_WHAT NEEDS TO BE DONE:_ From the top of the entries below through the line containing "padding-bottom: 2px ->", return every line exactly as written, please, and stop there.

_MATERIAL SUPPLIED:_
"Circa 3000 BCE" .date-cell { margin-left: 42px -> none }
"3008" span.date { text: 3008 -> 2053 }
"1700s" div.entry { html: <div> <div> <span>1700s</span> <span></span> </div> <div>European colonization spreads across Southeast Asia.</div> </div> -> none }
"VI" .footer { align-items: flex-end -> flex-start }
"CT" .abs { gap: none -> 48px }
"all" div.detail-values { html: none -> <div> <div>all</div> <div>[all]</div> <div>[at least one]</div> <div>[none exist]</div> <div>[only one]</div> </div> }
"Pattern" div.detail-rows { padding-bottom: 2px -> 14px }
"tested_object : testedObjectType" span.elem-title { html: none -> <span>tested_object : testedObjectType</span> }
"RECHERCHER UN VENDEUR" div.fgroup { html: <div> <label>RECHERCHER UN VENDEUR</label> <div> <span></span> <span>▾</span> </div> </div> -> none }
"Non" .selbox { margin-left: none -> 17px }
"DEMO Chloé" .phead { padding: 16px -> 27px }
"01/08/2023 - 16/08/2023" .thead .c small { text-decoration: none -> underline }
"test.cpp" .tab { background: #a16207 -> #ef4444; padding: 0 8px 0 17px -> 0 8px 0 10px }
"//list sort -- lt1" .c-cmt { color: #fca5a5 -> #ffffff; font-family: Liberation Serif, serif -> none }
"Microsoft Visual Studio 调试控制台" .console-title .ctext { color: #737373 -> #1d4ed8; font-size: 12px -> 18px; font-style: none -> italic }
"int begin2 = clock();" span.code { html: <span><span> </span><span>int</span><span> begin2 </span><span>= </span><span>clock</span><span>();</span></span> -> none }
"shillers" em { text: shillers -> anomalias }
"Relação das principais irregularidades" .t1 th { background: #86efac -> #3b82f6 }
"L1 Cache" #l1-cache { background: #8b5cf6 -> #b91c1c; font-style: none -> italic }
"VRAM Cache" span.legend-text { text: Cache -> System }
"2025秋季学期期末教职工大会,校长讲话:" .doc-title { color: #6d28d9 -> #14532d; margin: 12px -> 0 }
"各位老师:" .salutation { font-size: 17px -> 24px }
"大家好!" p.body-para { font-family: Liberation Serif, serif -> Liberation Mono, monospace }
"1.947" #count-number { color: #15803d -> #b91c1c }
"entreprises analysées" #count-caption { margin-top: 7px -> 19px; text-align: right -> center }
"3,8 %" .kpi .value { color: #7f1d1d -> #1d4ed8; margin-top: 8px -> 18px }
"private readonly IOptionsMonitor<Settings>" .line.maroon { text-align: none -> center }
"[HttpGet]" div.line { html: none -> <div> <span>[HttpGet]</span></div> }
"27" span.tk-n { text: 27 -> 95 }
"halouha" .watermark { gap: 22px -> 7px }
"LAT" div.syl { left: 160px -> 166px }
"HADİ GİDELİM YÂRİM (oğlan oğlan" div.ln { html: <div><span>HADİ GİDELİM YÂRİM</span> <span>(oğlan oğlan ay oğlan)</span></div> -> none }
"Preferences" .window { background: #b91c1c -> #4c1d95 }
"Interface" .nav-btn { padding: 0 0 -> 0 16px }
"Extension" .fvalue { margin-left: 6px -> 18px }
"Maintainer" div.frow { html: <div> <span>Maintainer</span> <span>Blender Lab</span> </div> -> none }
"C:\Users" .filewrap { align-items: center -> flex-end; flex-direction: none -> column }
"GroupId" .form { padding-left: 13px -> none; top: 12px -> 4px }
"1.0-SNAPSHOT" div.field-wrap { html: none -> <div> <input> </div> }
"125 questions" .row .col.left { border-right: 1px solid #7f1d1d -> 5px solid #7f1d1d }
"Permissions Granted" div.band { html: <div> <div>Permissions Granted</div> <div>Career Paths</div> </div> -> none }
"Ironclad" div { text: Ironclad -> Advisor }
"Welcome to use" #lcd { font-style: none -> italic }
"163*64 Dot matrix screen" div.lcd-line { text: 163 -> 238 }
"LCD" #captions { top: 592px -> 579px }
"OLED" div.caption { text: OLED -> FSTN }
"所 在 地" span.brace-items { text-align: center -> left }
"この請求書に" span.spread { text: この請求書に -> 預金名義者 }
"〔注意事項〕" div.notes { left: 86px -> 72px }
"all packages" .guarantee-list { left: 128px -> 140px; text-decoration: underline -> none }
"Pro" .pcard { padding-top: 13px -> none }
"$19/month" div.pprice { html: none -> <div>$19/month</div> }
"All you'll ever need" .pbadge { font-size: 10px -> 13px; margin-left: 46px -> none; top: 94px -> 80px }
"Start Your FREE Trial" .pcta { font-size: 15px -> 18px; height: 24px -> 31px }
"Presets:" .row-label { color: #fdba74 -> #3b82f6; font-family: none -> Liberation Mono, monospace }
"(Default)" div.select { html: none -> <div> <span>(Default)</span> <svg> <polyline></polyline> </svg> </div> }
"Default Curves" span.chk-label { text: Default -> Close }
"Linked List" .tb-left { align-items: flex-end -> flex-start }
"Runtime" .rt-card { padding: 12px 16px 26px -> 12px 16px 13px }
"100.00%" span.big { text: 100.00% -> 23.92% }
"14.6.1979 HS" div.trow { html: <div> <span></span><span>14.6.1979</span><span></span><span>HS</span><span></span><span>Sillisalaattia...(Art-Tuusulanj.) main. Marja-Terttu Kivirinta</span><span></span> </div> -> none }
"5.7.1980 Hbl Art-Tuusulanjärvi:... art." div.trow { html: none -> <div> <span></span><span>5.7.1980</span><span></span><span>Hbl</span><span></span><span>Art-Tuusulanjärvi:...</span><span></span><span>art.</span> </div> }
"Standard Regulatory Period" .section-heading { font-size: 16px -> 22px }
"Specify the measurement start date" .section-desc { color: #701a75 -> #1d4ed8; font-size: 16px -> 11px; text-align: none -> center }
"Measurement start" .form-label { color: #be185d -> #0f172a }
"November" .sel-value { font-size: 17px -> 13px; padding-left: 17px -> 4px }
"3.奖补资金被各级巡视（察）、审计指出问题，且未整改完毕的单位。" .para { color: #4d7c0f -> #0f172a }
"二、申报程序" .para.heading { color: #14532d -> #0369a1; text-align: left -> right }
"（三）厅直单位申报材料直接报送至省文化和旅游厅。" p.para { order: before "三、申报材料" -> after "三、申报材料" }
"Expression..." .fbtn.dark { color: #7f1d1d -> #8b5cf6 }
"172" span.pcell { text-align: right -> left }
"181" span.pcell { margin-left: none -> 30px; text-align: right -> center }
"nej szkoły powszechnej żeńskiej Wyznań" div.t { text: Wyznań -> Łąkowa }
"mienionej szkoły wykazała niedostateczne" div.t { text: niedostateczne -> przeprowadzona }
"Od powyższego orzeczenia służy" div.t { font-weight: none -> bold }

_ANSWER SECTION:_
"Circa 3000 BCE" .date-cell { margin-left: 42px -> none }
"3008" span.date { text: 3008 -> 2053 }
"1700s" div.entry { html: <div> <div> <span>1700s</span> <span></span> </div> <div>European colonization spreads across Southeast Asia.</div> </div> -> none }
"VI" .footer { align-items: flex-end -> flex-start }
"CT" .abs { gap: none -> 48px }
"all" div.detail-values { html: none -> <div> <div>all</div> <div>[all]</div> <div>[at least one]</div> <div>[none exist]</div> <div>[only one]</div> </div> }
"Pattern" div.detail-rows { padding-bottom: 2px -> 14px }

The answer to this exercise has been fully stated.